### YOUR GOAL:
Copy the lines below exactly, starting with the first and finishing with the one holding "- Render tokens tree map for debug"; do not copy the pictures.
*** Opening of DATA SUPPLIED ***
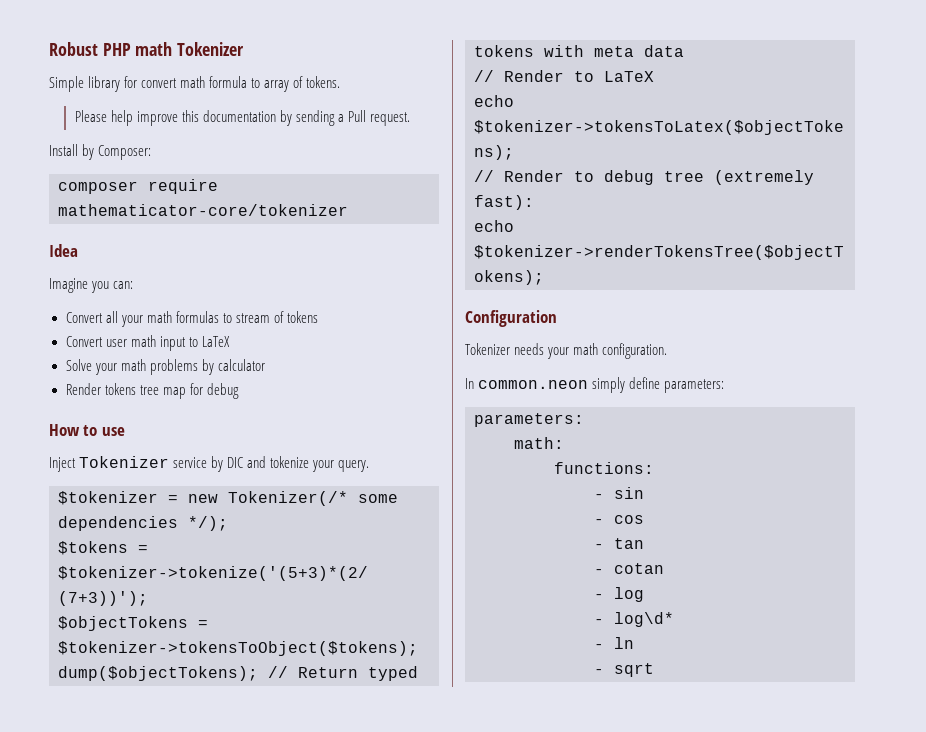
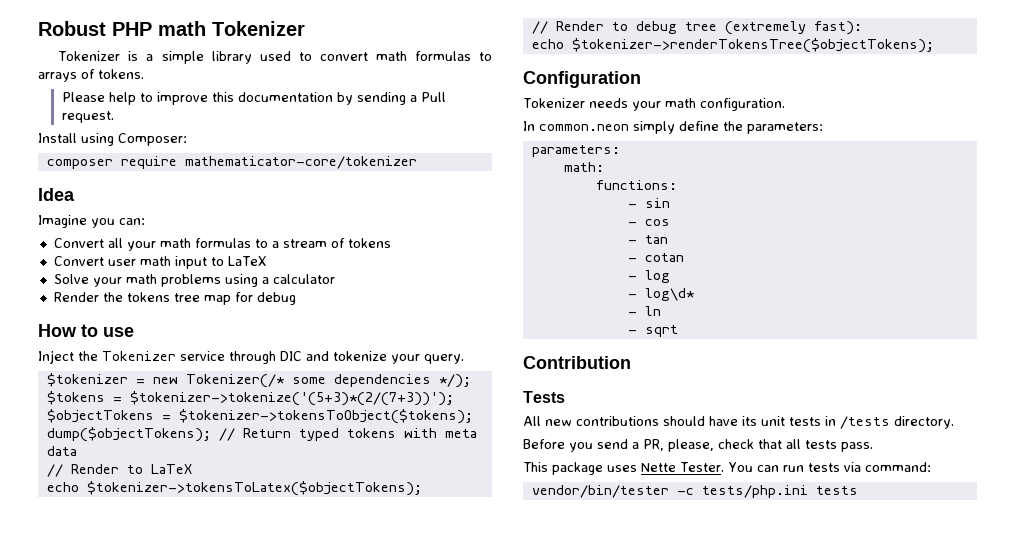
- Simple library for convert math formula to array of tokens.
+ Tokenizer is a simple library used to convert math formulas to arrays of tokens.
- Please help improve this documentation by sending a Pull request.
+ Please help to improve this documentation by sending a Pull request.
- Install by Composer:
+ Install using Composer:
- Convert all your math formulas to stream of tokens
+ Convert all your math formulas to a stream of tokens
- Solve your math problems by calculator
+ Solve your math problems using a calculator
- Render tokens tree map for debug
+ Render the tokens tree map for debug
- Inject Tokenizer service by DIC and tokenize your query.
+ Inject the Tokenizer service through DIC and tokenize your query.
- In common.neon simply define parameters:
+ In common.neon simply define the parameters:
+ Contribution
+ Tests
+ All new contributions should have its unit tests in /tests directory.
+ Before you send a PR, please, check that all tests pass.
+ This package uses Nette Tester. You can run tests via command:
+ vendor/bin/tester -c tests/php.ini tests

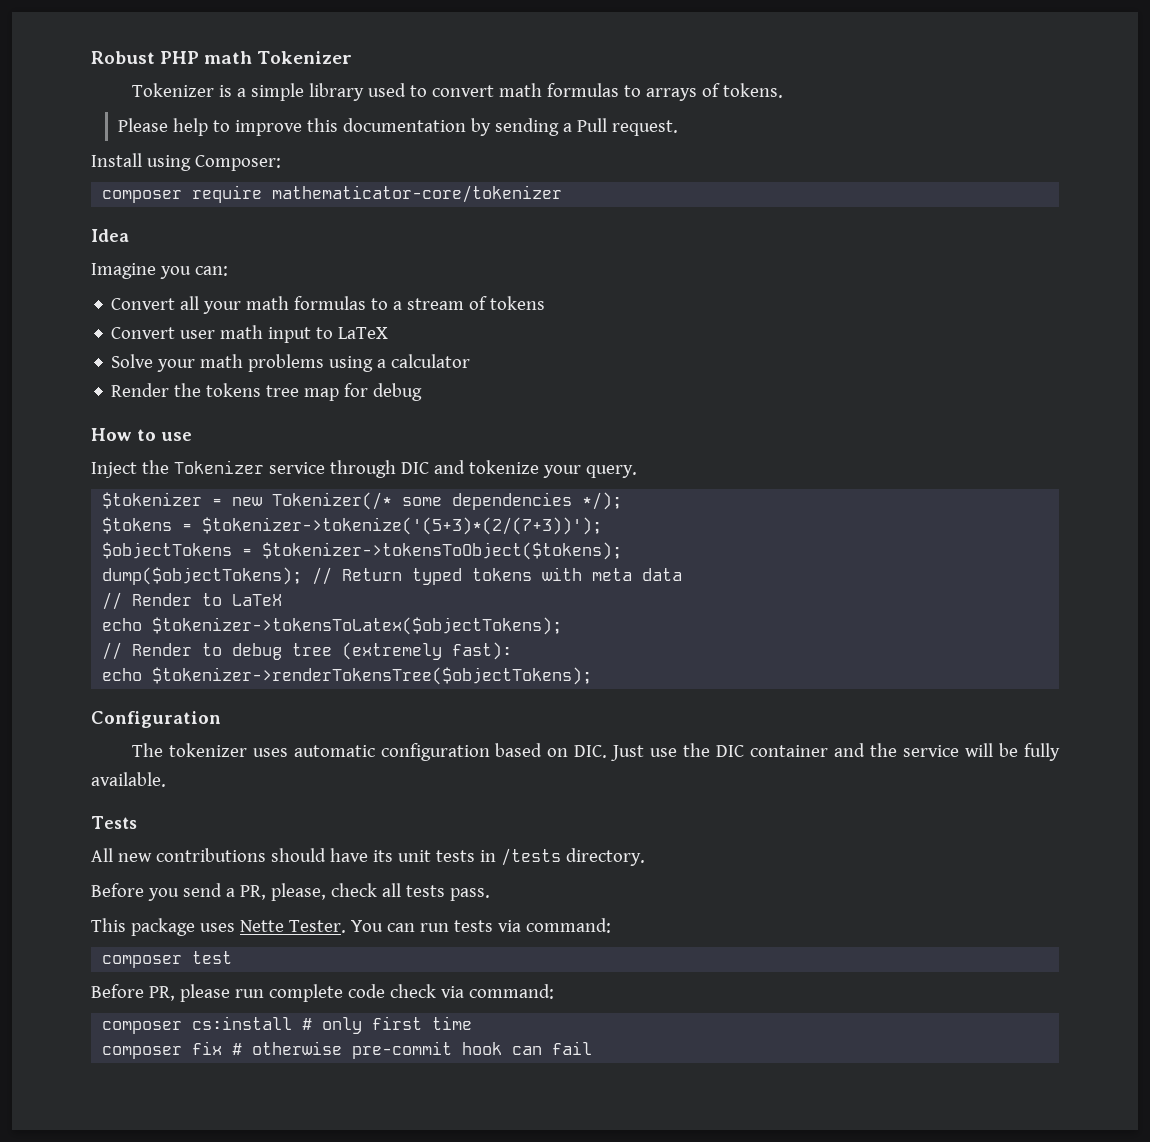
- Tokenizer needs your math configuration.
- In common.neon simply define the parameters:
- parameters:
- math:
- functions:
- - sin
- - cos
- - tan
- - cotan
- - log
- - log\d*
- - ln
- - sqrt
- Contribution
+ The tokenizer uses automatic configuration based on DIC. Just use the DIC container and the service will be fully available.
- Before you send a PR, please, check that all tests pass.
+ Before you send a PR, please, check all tests pass.
- vendor/bin/tester -c tests/php.ini tests
+ composer test
+ Before PR, please run complete code check via command:
+ composer cs:install # only first time
+ composer fix # otherwise pre-commit hook can fail

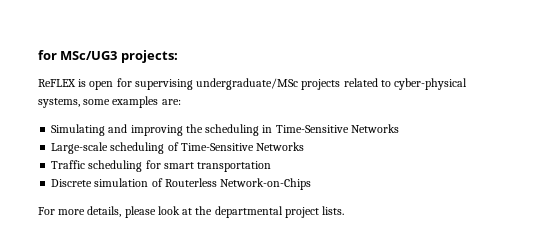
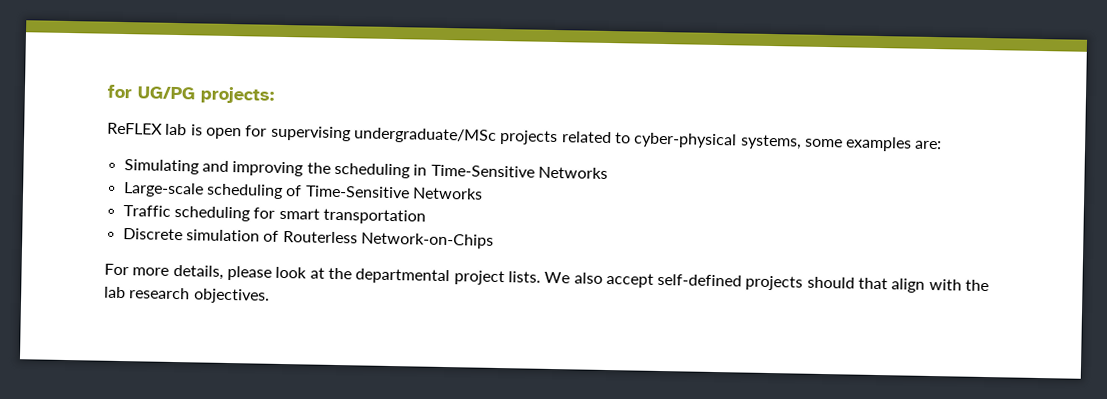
- for MSc/UG3 projects:
+ for UG/PG projects:
- ReFLEX is open for supervising undergraduate/MSc projects related to cyber-physical systems, some examples are:
+ ReFLEX lab is open for supervising undergraduate/MSc projects related to cyber-physical systems, some examples are:
+ We also accept self-defined projects should that align with the lab research objectives.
*** Close of DATA SUPPLIED ***
### EXPECTED OUTPUT:
- Simple library for convert math formula to array of tokens.
+ Tokenizer is a simple library used to convert math formulas to arrays of tokens.
- Please help improve this documentation by sending a Pull request.
+ Please help to improve this documentation by sending a Pull request.
- Install by Composer:
+ Install using Composer:
- Convert all your math formulas to stream of tokens
+ Convert all your math formulas to a stream of tokens
- Solve your math problems by calculator
+ Solve your math problems using a calculator
- Render tokens tree map for debug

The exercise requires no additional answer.